To clarify, the video and articles discuss manipulating ZFS via the CLI via ZFS commands, or more preferably via an orchestrator like Syncoid.
I’m assuming that, since I’m using TrueNAS, I should use its replication task GUI as my orchestration tool and avoid trying to issue direct ZFS replication commands?
Up to you. Simple zfs send piped to zfs receive works fine from the truenas cli, but I’m given to understand that installing new packages is kind of a pain unless you set up a container for that. I don’t really know how pleasant-or-not the in-interface tooling is in the truenas UI, myself.

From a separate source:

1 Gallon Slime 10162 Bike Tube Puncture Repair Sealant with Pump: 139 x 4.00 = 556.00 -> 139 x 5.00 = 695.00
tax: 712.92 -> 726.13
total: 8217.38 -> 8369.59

It’s fairly trivial to set up replication in the GUI. The only thing I had to do on the CLI with my TrueNAS box is set ZFS delegation permissions, since the GUI doesn’t support that yet (or at least it didn’t when I set up my replication jobs.)
But yeah it’s pretty much:
create SSH credentials
create replication job, you can do either push or pull.
If you’d like to avoid using a privileged user, you can drop to the shell and issue a few zfs allow commands.
Thanks. I’m glad to know the ZFS CLI commands won’t give TrueNAS the vapors.
I’m very glad I watched the video linked up-thread so I actually know how all this works. I could have learned how to configure TrueNAS without actually underatnding why it was working, which isn’t what I wanted. Relying on magic hidden behind GUIs has gotten me into trouble when I’ve done other Linux things, and this is a lot more mission-critical than any of that was.
… The downside is, now I’ve actually snapshotted and replicated a dataset and a trio of nested datasets from one pool to another, and have not just drank the ZFS kool-aid, but am fully submerged in a vat of it. After having used QNAP’s byzantine interface to transfer data from one storage pool to another, I am enamored. It was so easy and so fast that I wasn’t even sure the snapshot happened at first, and even the replication was significantly faster than rsync–though the TrueNAS UI doesn’t tell you how fast it’s going–I had to pop over and look at disk I/O and add up the individual disk stats to get an idea of the total write speed.
So, for anyone who finds this later and is using TrueNAS, absolutely watch the video above, and then these two from Tom Lawrence on how to make TrueNAS behave. TrueNAS’ interface makes perfect sense once you’ve done it once, but I’m not sure I’d have figured it out on my own with getting it wrong a few times.